Saranno milioni di persone più felici e più sane, disposte all’ottimismo e a lavorare meglio e di più. In questo modo anche i ricchi avranno il loro tornaconto. Continueranno a pagare molte tasse ma i loro guadagni saranno maggiori perché le loro aziende produrranno di più e di meglio. Sempre che si tratti di ricchi “produttivi”, perché i ricchi “speculativi” non avranno niente da guadagnarci, anzi. Ma a noi le ricchezze accumulate tramite speculazione non ci garbano affatto, così dicono quelli della seconda scuola. Che, naturalmente, è sostenuta dai poveri e dai loro rappresentanti politici e dagli economisti che li hanno in simpatia. Va detto che questa seconda scuola è assai più giovane della prima e assai meno potente oggi come oggi.
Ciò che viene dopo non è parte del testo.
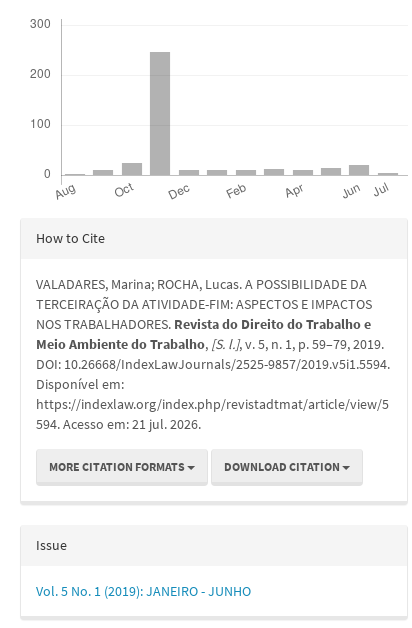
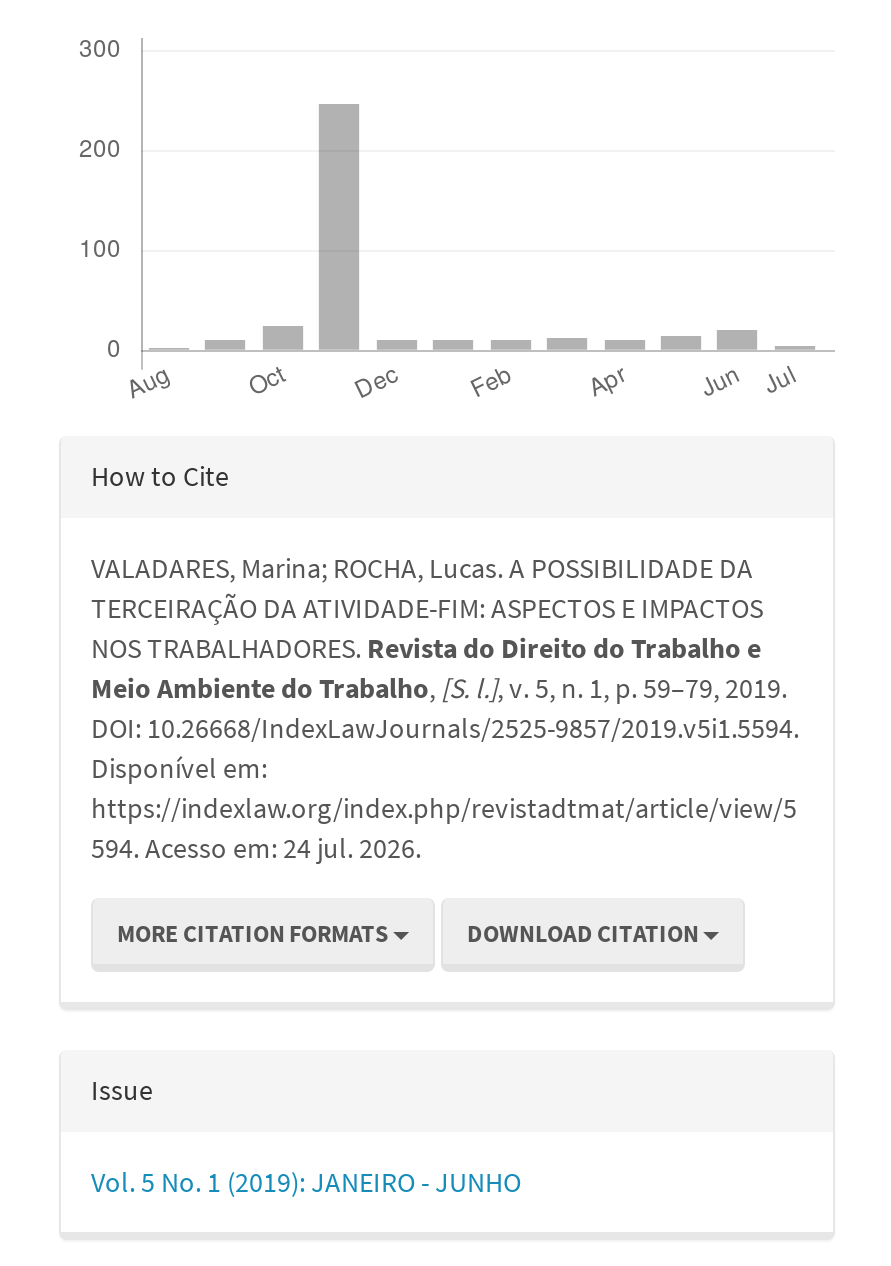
[36,414,201,432] 594. Acesso em: 21 jul. 2026. -> [91,829,421,865] 594. Acesso em: 24 jul. 2026.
In verità fino a poco più di cento anni or sono, i poveri tendevano a risolvere la questione delle troppe tasse facendo, quando proprio non ce la facevano più, una rivoluzione. Spesso gli andava male, qualche volta invece bene, ma alla fine hanno considerato che mettere su una scuola di pensiero e provare a farla primeggiare era senz’altro più economico e soddisfacente di un putiferio dagli esiti a dir poco nebulosi. Delle due scuole quale è quella che ha ragione? Secondo i ricchi la prima, secondo i poveri la seconda. Io ad esempio, che non sono ricco, credo fermamente nella seconda scuola. Così ho pianto alla morte di Willy Brandt e non a quella di Reagan. I poveracci d’America – anzi, i poveracci di tutto il mondo – hanno ancora vivida memoria di quanto si fossero trovati improvvisamente molto più poveri a decine di milioni ai bei tempi di Reagan, mentre i ricchi sostengono che quella si che era Economia. Perché l’economia, come tutte le cose del mondo, non è una roba astratta, non è un valore universale, ma, semplicemente, un buon modo per capire a chi vanno, e devono andare, in tasca i soldi. I quali soldi, come tutto ciò che appartiene alla materia dell’universo, non si creano né si distruggono, ma si costruiscono, trasformando il lavoro e l’ingegno in beni ed servizi da vendere e comprare. Qualunque sia la teoria applicata, un’economia è forte per chi ha il portafoglio pieno per quello che ha venduto e debole per chi ce l’ha vuoto e non può comprare.
Dopodiché urgerebbe una domanda: se un impiegato sborsa all’erario, utopisticamente parlando, 250 euro di meno all’anno, quanto dovrà pagare di più per la scuola di suo figlio e per la cura di suo suocero? Solo per parlare di due delle molte cose che lo stato deve, o dovrebbe, fornire ai suoi cittadini in cambio delle tasse che gli versano.